What to do:
With the line containing "subtotal: 16936.00 -> 15712.00" as the first line and the last line of the records as the final one, reproduce that range exactly.

The input:
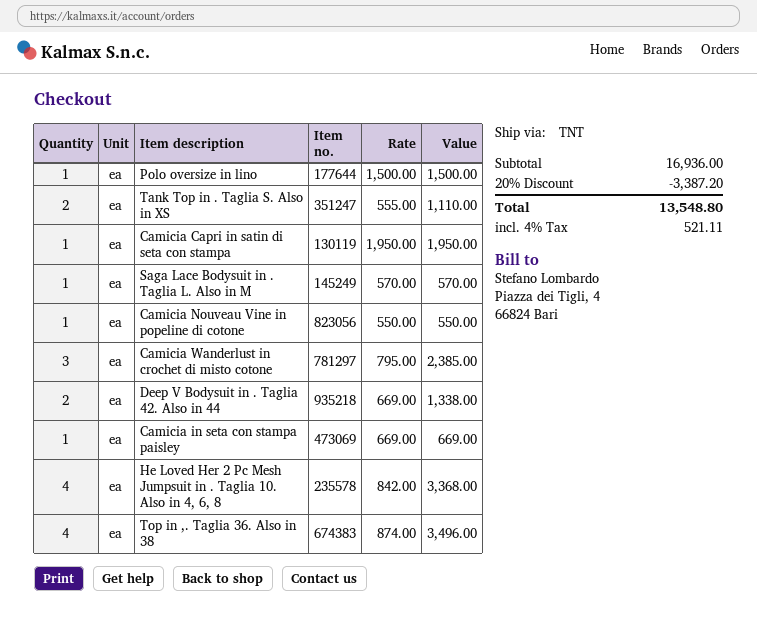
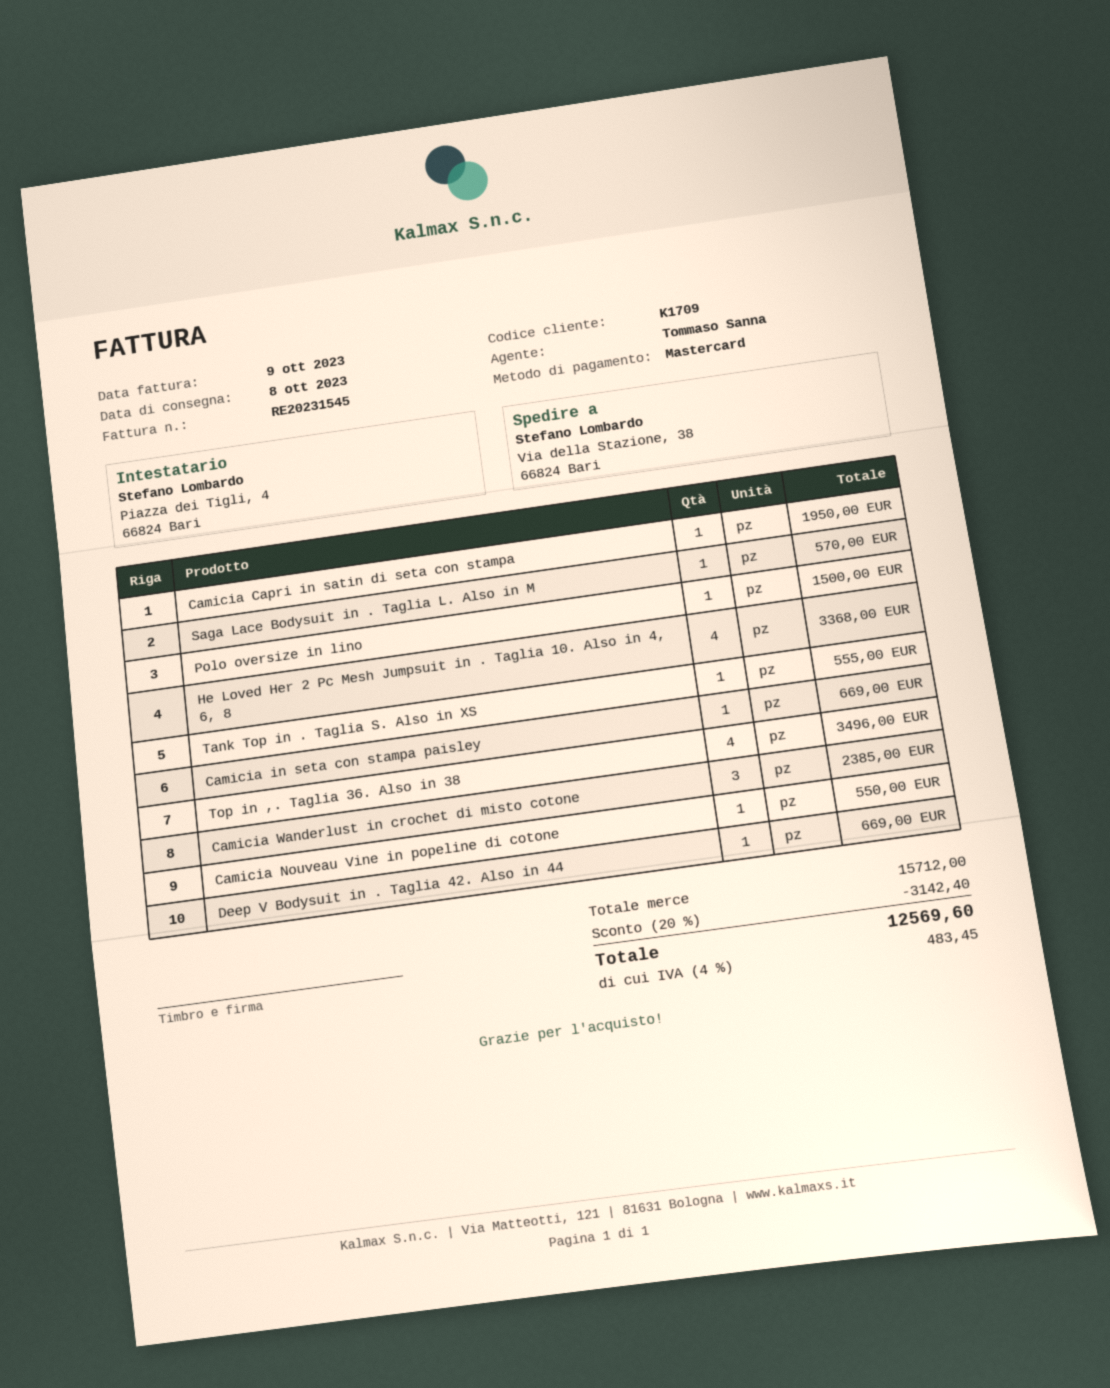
Tank Top in . Taglia S. Also in XS: 2 for 1110.00 -> 1 for 555.00
Deep V Bodysuit in . Taglia 42. Also in 44: 2 for 1338.00 -> 1 for 669.00
subtotal: 16936.00 -> 15712.00
discount: 20% = 3387.20 -> 20% = 3142.40
tax: 4% = 521.11 -> 4% = 483.45
total: 13548.80 -> 12569.60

Output:
subtotal: 16936.00 -> 15712.00
discount: 20% = 3387.20 -> 20% = 3142.40
tax: 4% = 521.11 -> 4% = 483.45
total: 13548.80 -> 12569.60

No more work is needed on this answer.